We are unable, or unwilling to deal with the real crooks and thieves preying on Americans, but it seems, entirely able to expend effort to prosecute Roman Polanski, a 32 year fugitive from American justice.

Inequality

The issue isn’t that Roman Polanski didn’t wrongfully and cunningly take advantage of an under age female, nor that the event happened some 32 years ago — nor that he fled the country to evade prosecution.  The issue is equality. Why aren’t we giving equal attention to the bankers who have done immense and perhaps irreparable harm to all Americans?

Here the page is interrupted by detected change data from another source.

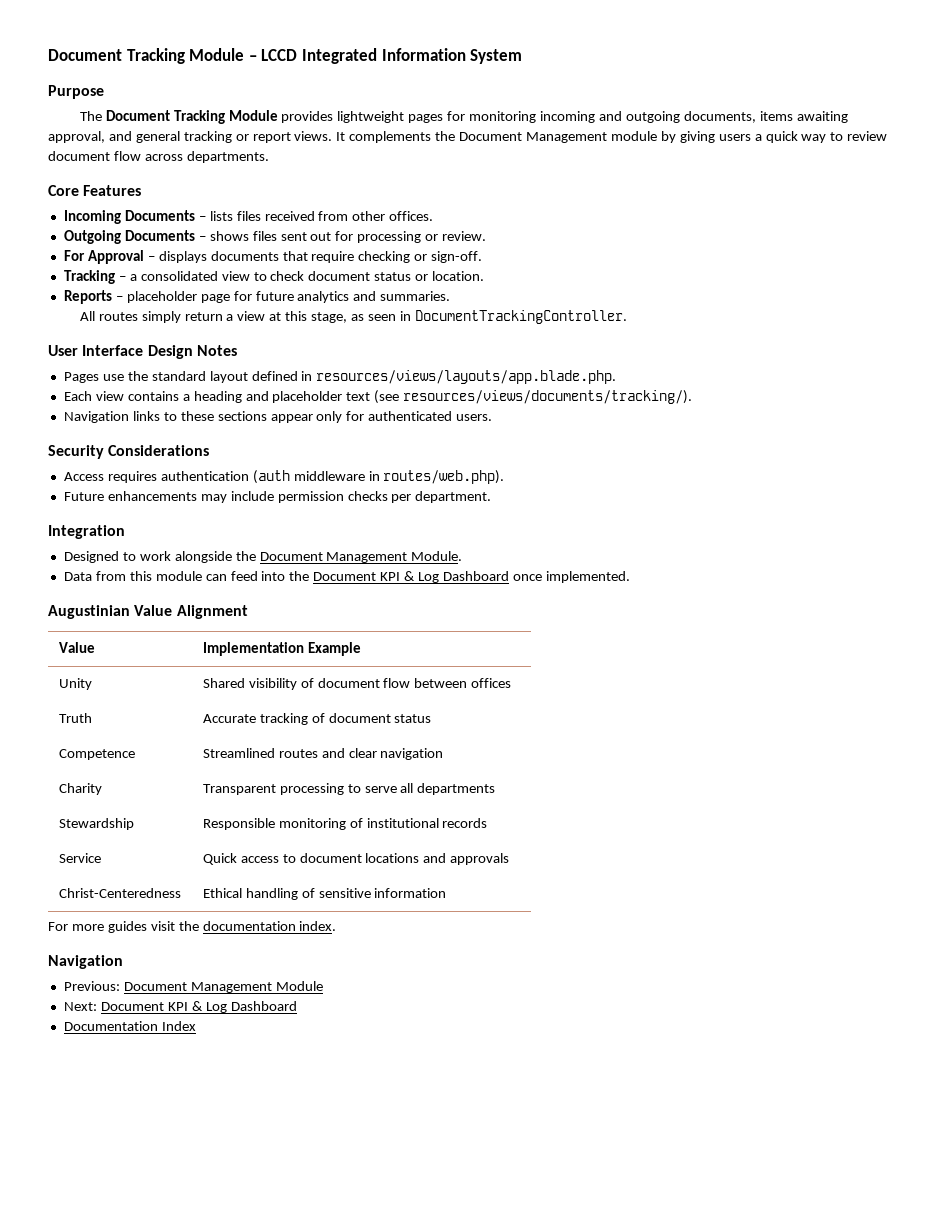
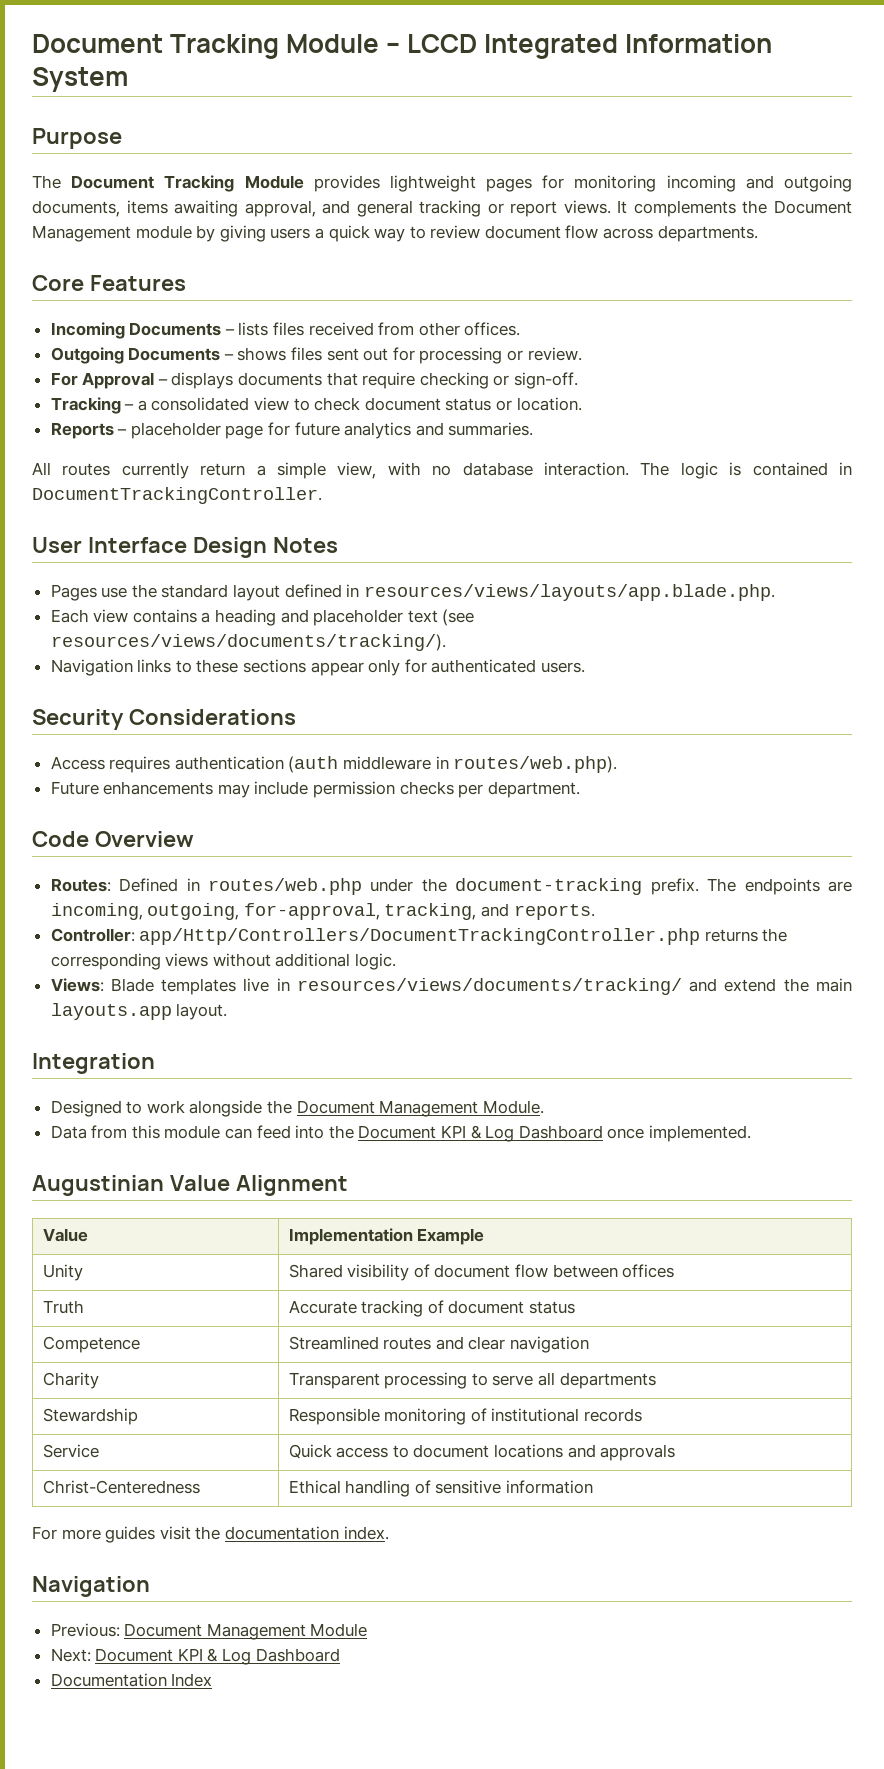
- All routes simply return a view at this stage, as seen in DocumentTrackingController.
+ All routes currently return a simple view, with no database interaction. The logic is contained in DocumentTrackingController.
+ Code Overview
+ Routes: Defined in routes/web.php under the document-tracking prefix. The endpoints are incoming, outgoing, for-approval, tracking, and reports.
+ Controller: app/Http/Controllers/DocumentTrackingController.php returns the corresponding views without additional logic.
+ Views: Blade templates live in resources/views/documents/tracking/ and extend the main layouts.app layout.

Now that Mr. Polanski is no longer protected by French aversion to the rights of women, he deserves to be made to face judgment for his misbehavior and transgression of trust. So do the men and women who brought down their nation just one year ago — and who are now back doing the exact same things again. Their behavior is criminal, but the government seems powerless, or willing, to send them off to join Bernard Madoff who was guilty of no greater crimes.

Misdirected Justice

In comparison, what Mr. Polanski ( now age 76 ) did to Samantha Geimer ( the alleged victim, now age 45 )  some 32 years ago is of little or no significance whatsoever to the problems facing the United States. For unlike Ms. Geimer, who we have only recently learned reached a $500,000 settlement with Polanski nearly 20 years ago, the American nation, its peoples and its security have been seriously and perhaps irrevocably harmed by the gamers and schemers who ran international finance into the ground and remain, almost to the man, free of criminal investigation or threat of imprisonment.

The problem isn’t whether Mr. Polanski is made to return to Los Angeles to take his medicine, it’s the inability of our American justice system to hold accountable the rich and powerful who do us far more harm than Mr. Polanski could even imagine.

We offer no comfort to Mr. Polanski, nor should our nation afford comfort to any who behave  criminally in business, finance or government.